Virtually every modern engineered material is repeatedly analyzed under electron microscopes during development, according to James Howe, U.Va.'s Thomas Goodwin Digges Professor of Materials Science and Engineering and a nationally recognized expert in the use of transmission electron microscopes.
Such materials include corrosion- and degradation-resistant metals and plastics for everything from automobiles and aircraft to buildings and bridges. Catalysts, medical devices, surgical instruments, ship hulls, computer electronics, polymers, paints, batteries, cell phones, even sports equipment, are developed in labs using electron microscopes.
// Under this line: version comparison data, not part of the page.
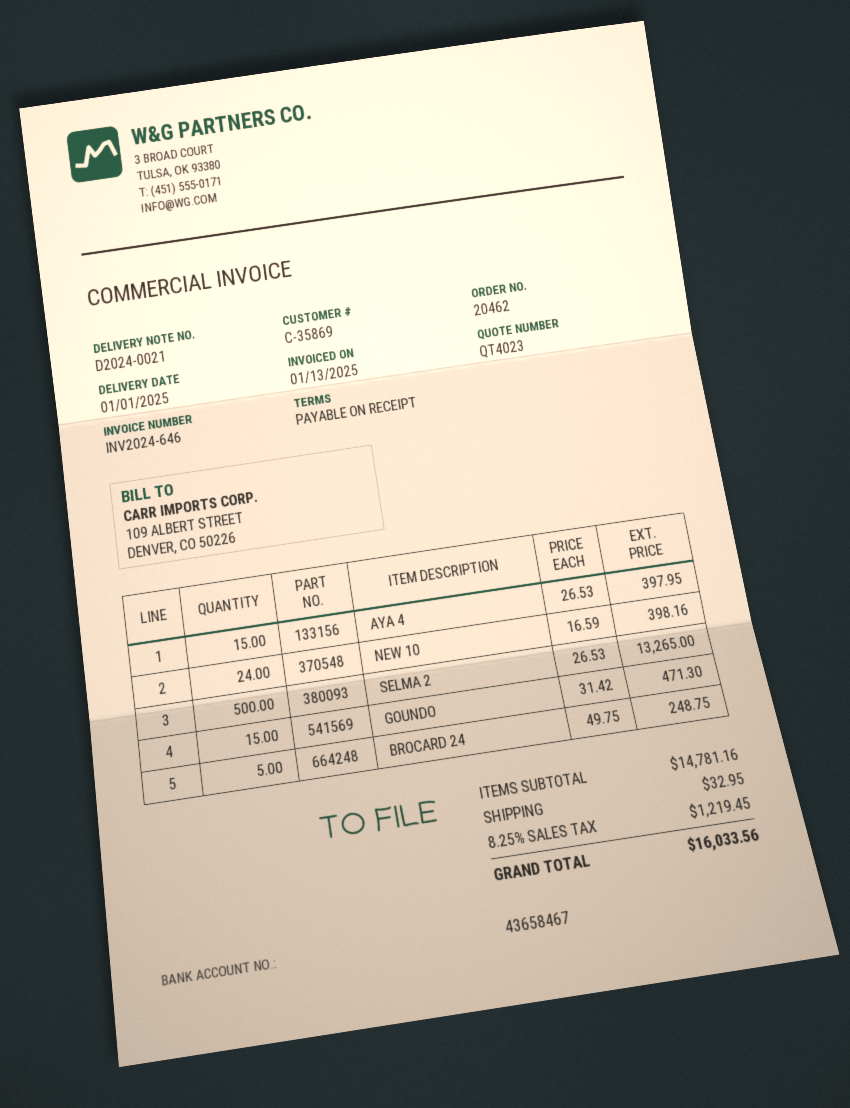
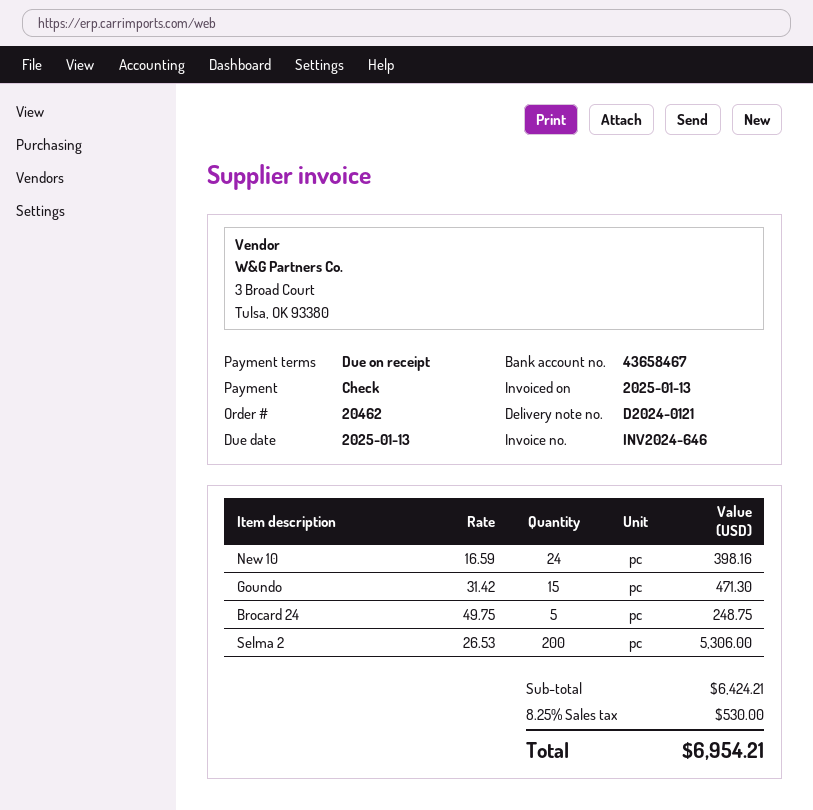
delivery note number: D2024-0021 -> D2024-0121
AYA 4: 15 x 26.53 = 397.95 -> none
SELMA 2: 500 x 26.53 = 13265.00 -> 200 x 26.53 = 5306.00
subtotal: 14781.16 -> 6424.21
shipping: 32.95 -> none
tax: 8.25% = 1219.45 -> 8.25% = 530.00
total: 16033.56 -> 6954.21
"When we're making materials for everyday use, such as semiconductor nano-tubes for computers, we are working at the atomic level, and we really don't know much about those materials until we look at their atomic structure," Howe said. "We do that with transmission electron microscopes."
Materials scientists and engineers must constantly re-engineer their materials and develop and discover new ones to keep making devices stronger, smaller, faster, lighter and more efficient. They develop the structures from the ground up, so to speak, nearly atom by atom, constantly tweaking the chemical makeup to best advantage – somewhat like a chef fine-tuning a recipe.
"By understanding our materials at the atomic/molecular level, by actually being able to see the atoms and how they are arranged, we can go back to the lab and remake and reprocess the materials and test them again, and look at them again under the microscope, and keep doing that until we really understand what we have," Howe said. "It's a process of manipulation that allows us to keep making things better and better."
Likewise, medical researchers – biologists and chemists – can learn more about the behaviors of cells and drugs by looking closely at their molecular structure. Increasingly, the life sciences and physical sciences are converging to create drugs and novel devices to combat disease.
U.Va. chemists, physicists and biologists in the College of Arts and Sciences are beginning work with the new microscope, as are researchers in the Medical School and across the fields within the Engineering School.
"This microscope serves an extremely important function," said Thomas C. Skalak, U.Va.'s vice president for research. "It helps drive collaborative research, exposes students to cutting-edge techniques in nanotechnology, and enhances our ability to positively impact the economy in areas such as renewable energy generation, biomedicine and information technology."
The new microscope enhances the capabilities of the Engineering School's Nanoscale Materials Characterization Facility, which Howe directs. The facility now operates two scanning-transmission electron microscopes, two scanning electron microscopes, a focused ion beam microscope, several X-ray diffractometers, and has extensive hardware and software for processing and analysis.
"The new microscope has significantly higher spatial resolution than any other instrument in the facility and can probe the chemistry of and bonding in materials at nearly the atomic level," Howe noted.
The facility is available for use by qualified U.Va. faculty, students and researchers, as well as by researchers at other universities. Facility staff members also perform materials analysis for industries. Richard White, the facility manager, provides specialized training for researchers in the preparation of samples and in the use of the microscopes.
Many of the students he has trained over the years have gone on to use their electron microscopy skills in industry, governmental and academic laboratories. Learning to use the new Titan will be a further advantage.
"We have real expertise here at U.Va. in the use of this type of microscope," White said. "The Titan will be well-utilized and no doubt some terrific materials and research, and students, will come out of this facility in the coming years."